### RAW DATA
+-------+

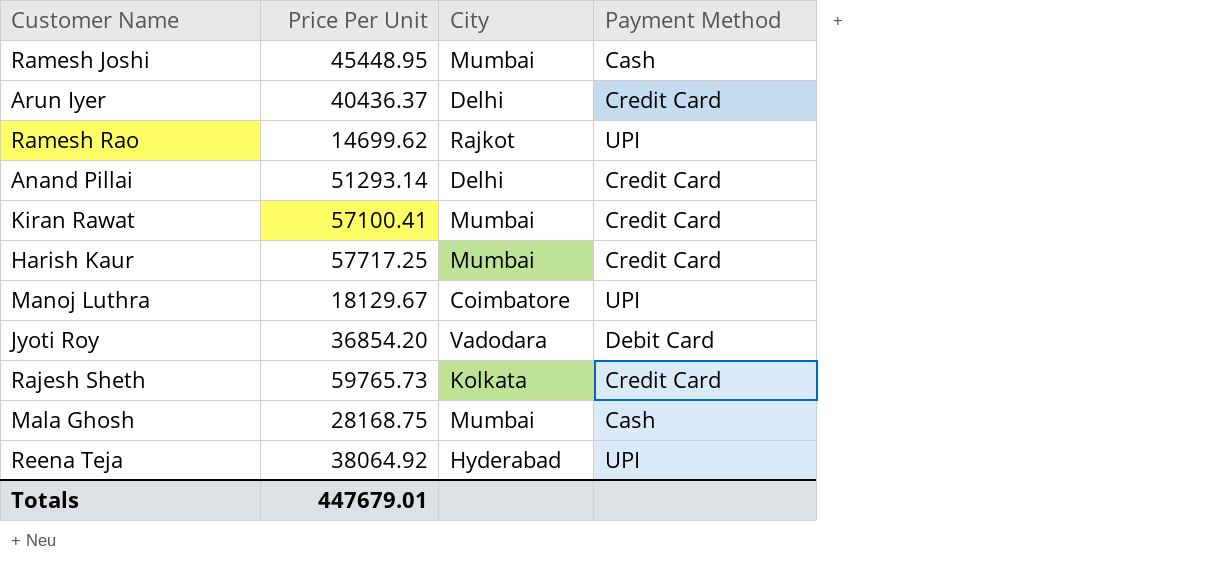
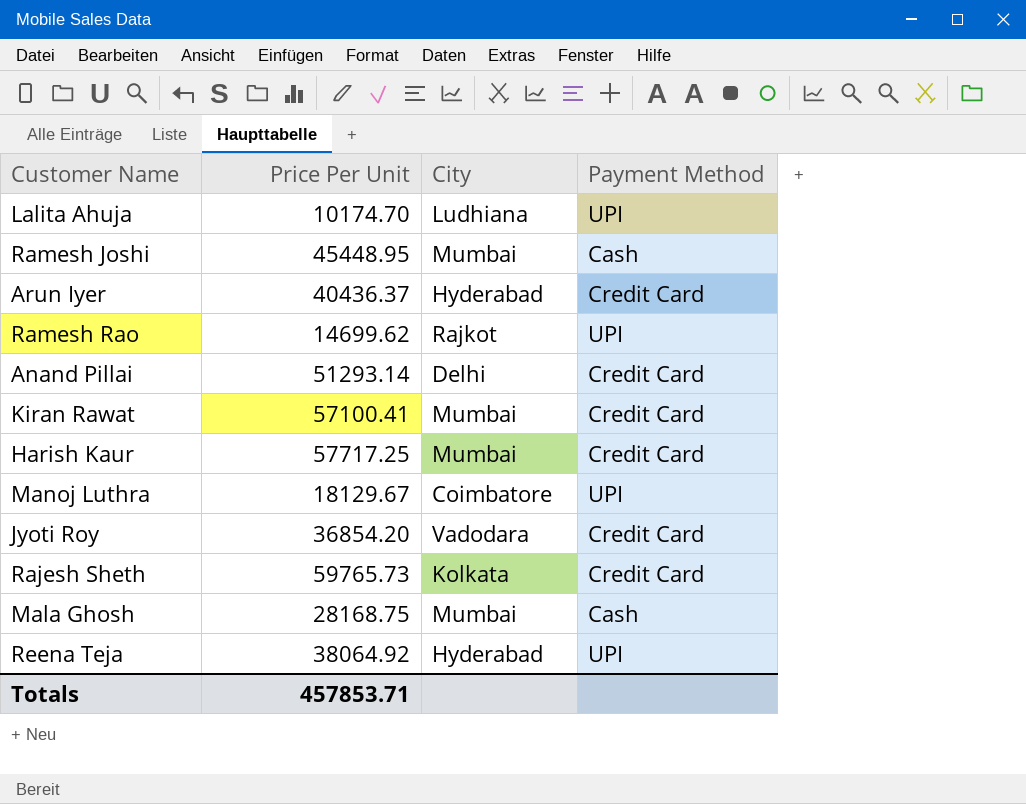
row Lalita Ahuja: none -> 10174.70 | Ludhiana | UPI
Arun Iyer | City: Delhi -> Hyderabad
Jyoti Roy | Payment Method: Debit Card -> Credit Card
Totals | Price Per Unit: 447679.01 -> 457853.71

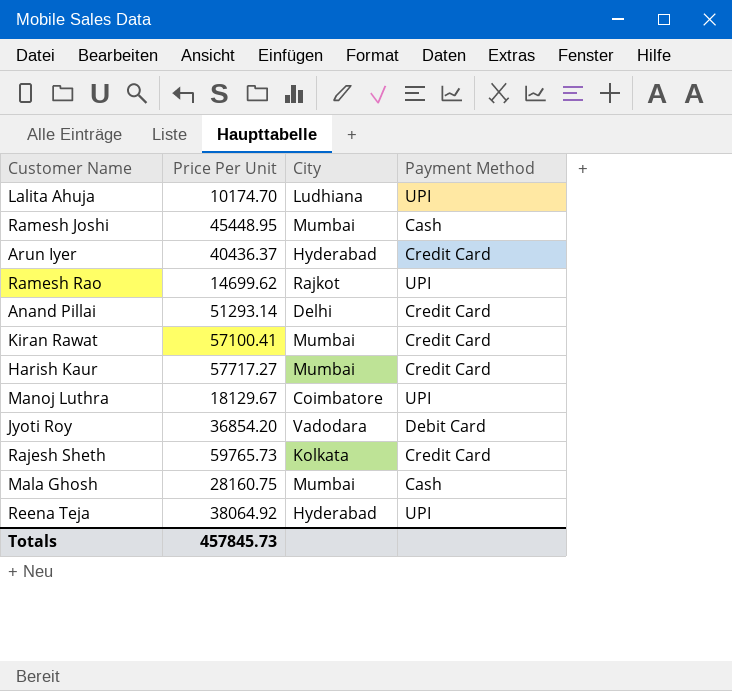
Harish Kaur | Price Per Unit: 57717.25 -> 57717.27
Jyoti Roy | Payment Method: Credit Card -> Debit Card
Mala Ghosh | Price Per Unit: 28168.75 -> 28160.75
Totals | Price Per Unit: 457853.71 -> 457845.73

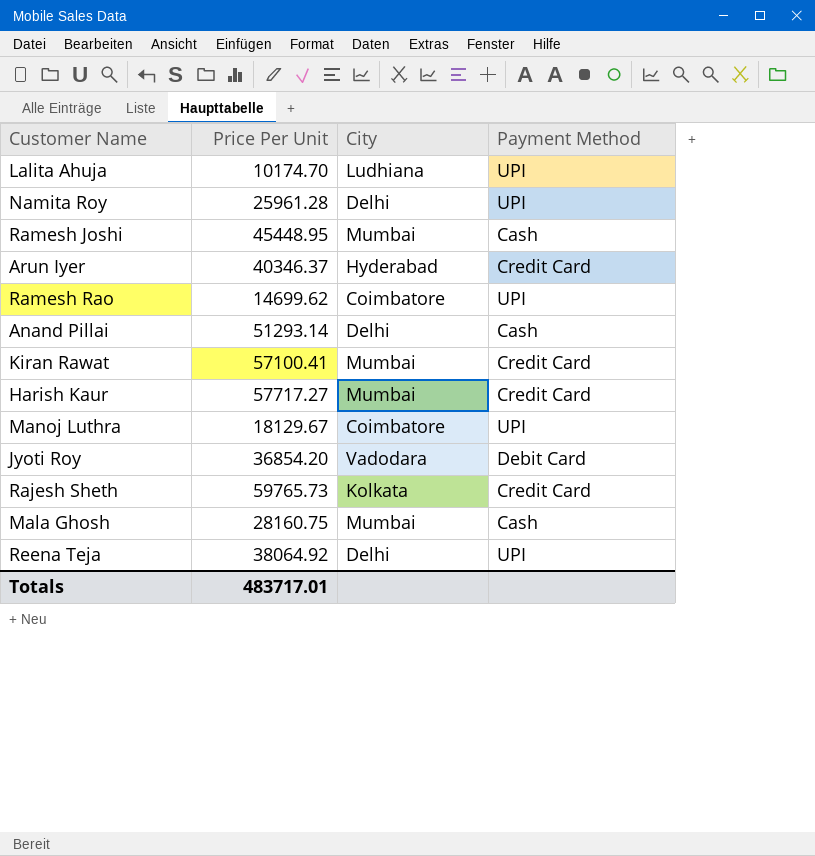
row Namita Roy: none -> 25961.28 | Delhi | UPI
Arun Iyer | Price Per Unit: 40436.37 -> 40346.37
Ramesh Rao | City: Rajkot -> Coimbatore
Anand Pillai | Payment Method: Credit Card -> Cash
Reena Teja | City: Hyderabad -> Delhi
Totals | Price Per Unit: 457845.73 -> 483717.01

+-------+

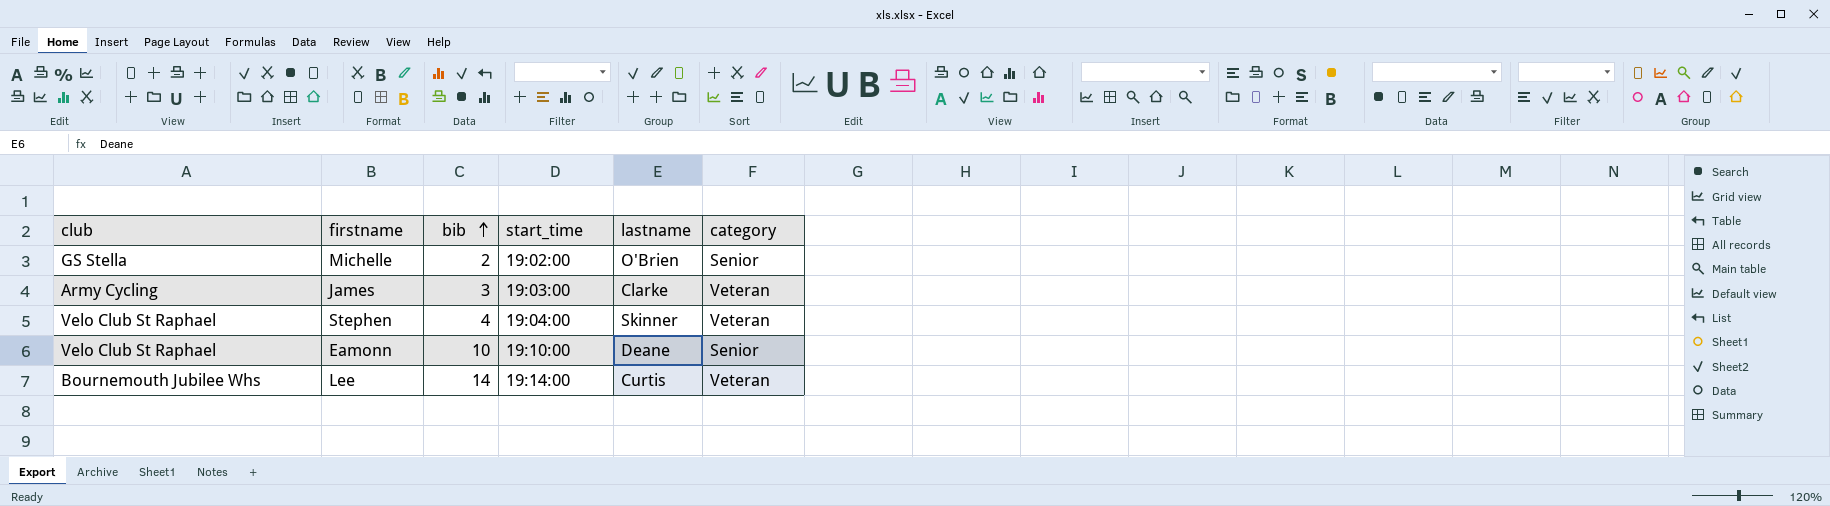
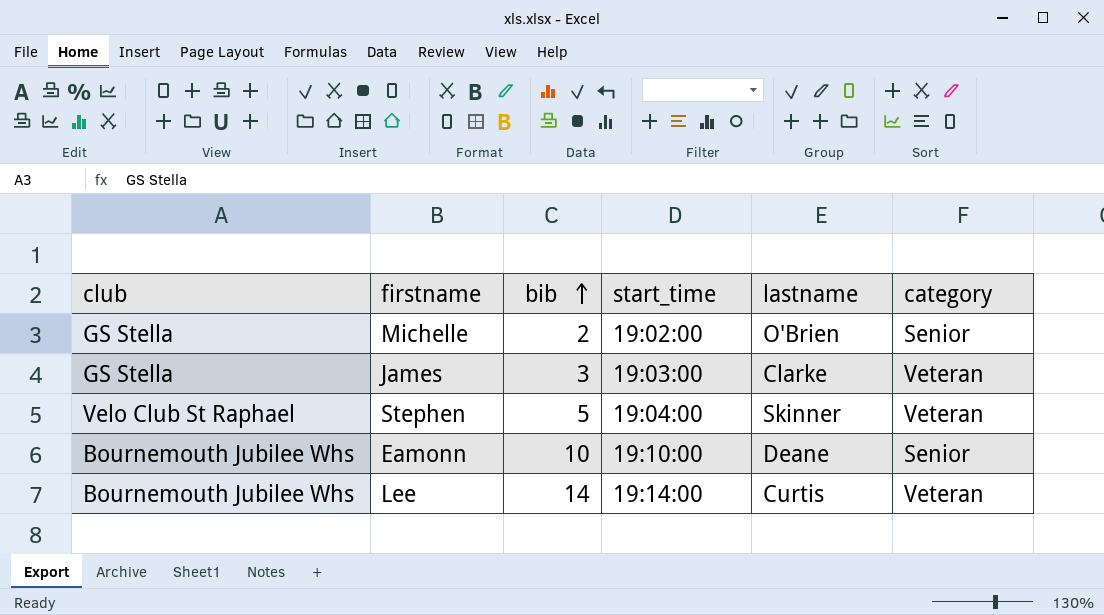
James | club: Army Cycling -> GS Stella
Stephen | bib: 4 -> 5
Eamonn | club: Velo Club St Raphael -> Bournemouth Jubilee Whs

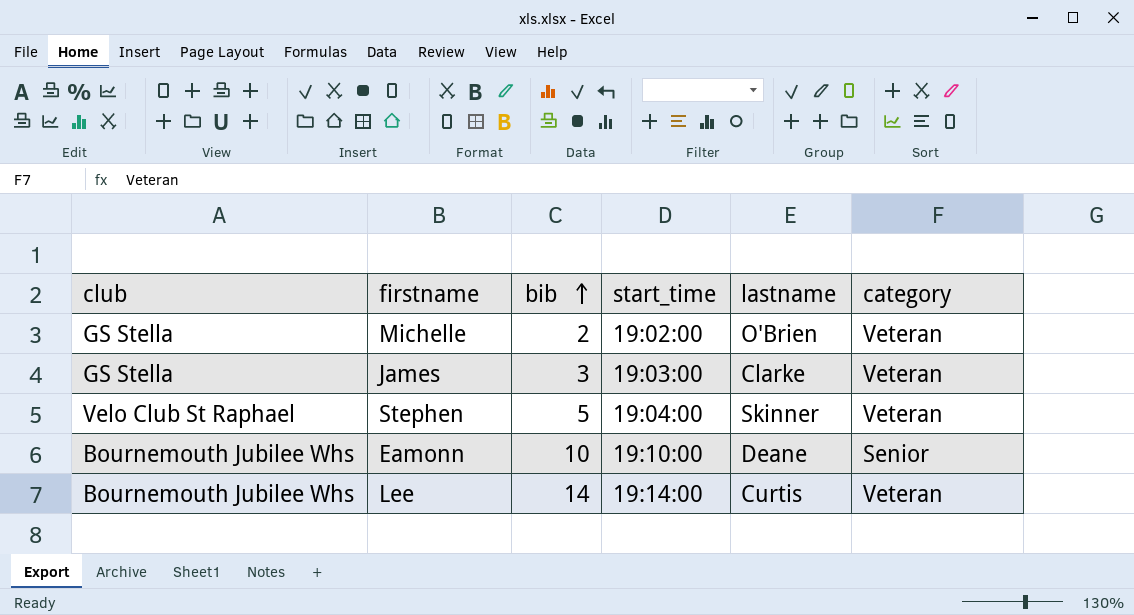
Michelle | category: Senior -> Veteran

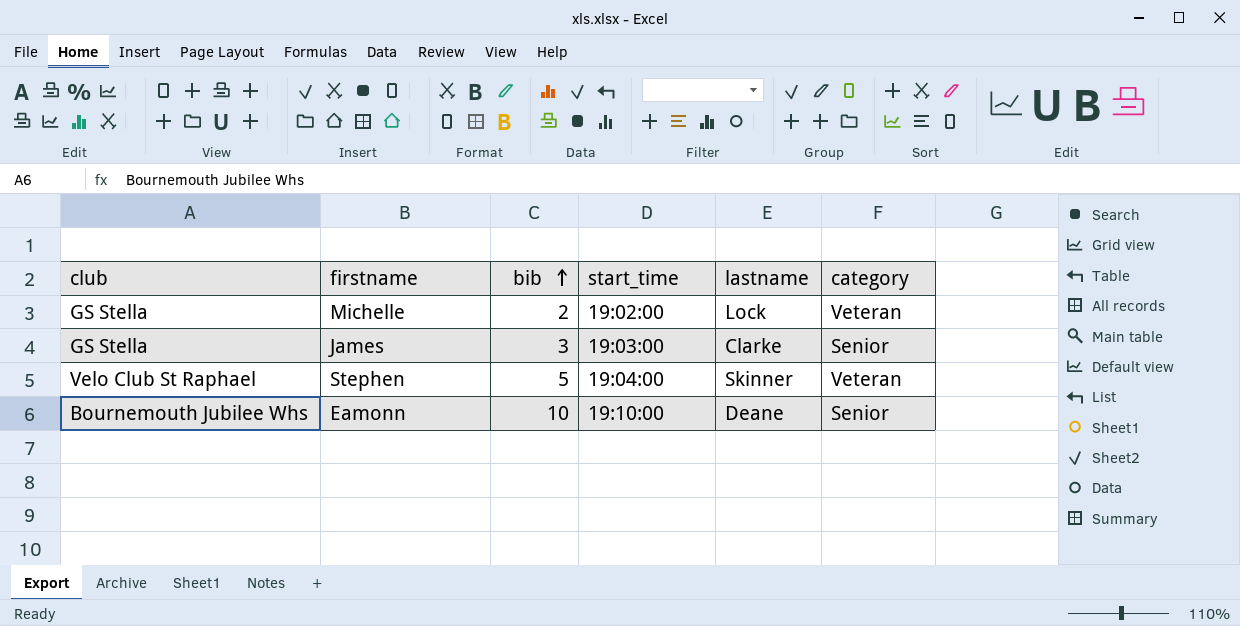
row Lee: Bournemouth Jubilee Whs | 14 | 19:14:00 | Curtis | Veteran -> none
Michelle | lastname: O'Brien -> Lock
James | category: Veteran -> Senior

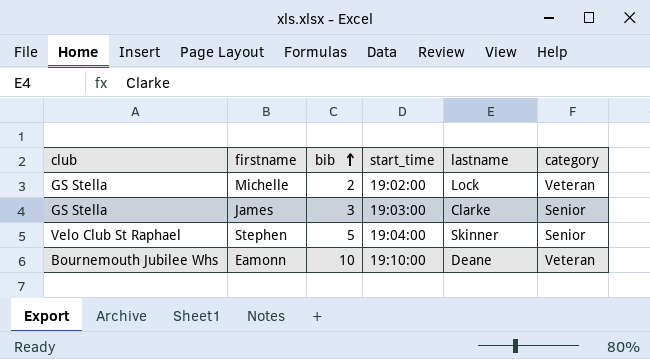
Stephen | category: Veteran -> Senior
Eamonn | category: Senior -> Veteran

+-------+

### WHAT YOU SHOULD DO
Using the records above, print exactly the run of lines that starts with the line with "Stephen | bib: 4 -> 5" and goes on through the line with "Eamonn | category: Senior -> Veteran", pictures excluded.

### TASK OUTPUT
Stephen | bib: 4 -> 5
Eamonn | club: Velo Club St Raphael -> Bournemouth Jubilee Whs

Michelle | category: Senior -> Veteran

row Lee: Bournemouth Jubilee Whs | 14 | 19:14:00 | Curtis | Veteran -> none
Michelle | lastname: O'Brien -> Lock
James | category: Veteran -> Senior

Stephen | category: Veteran -> Senior
Eamonn | category: Senior -> Veteran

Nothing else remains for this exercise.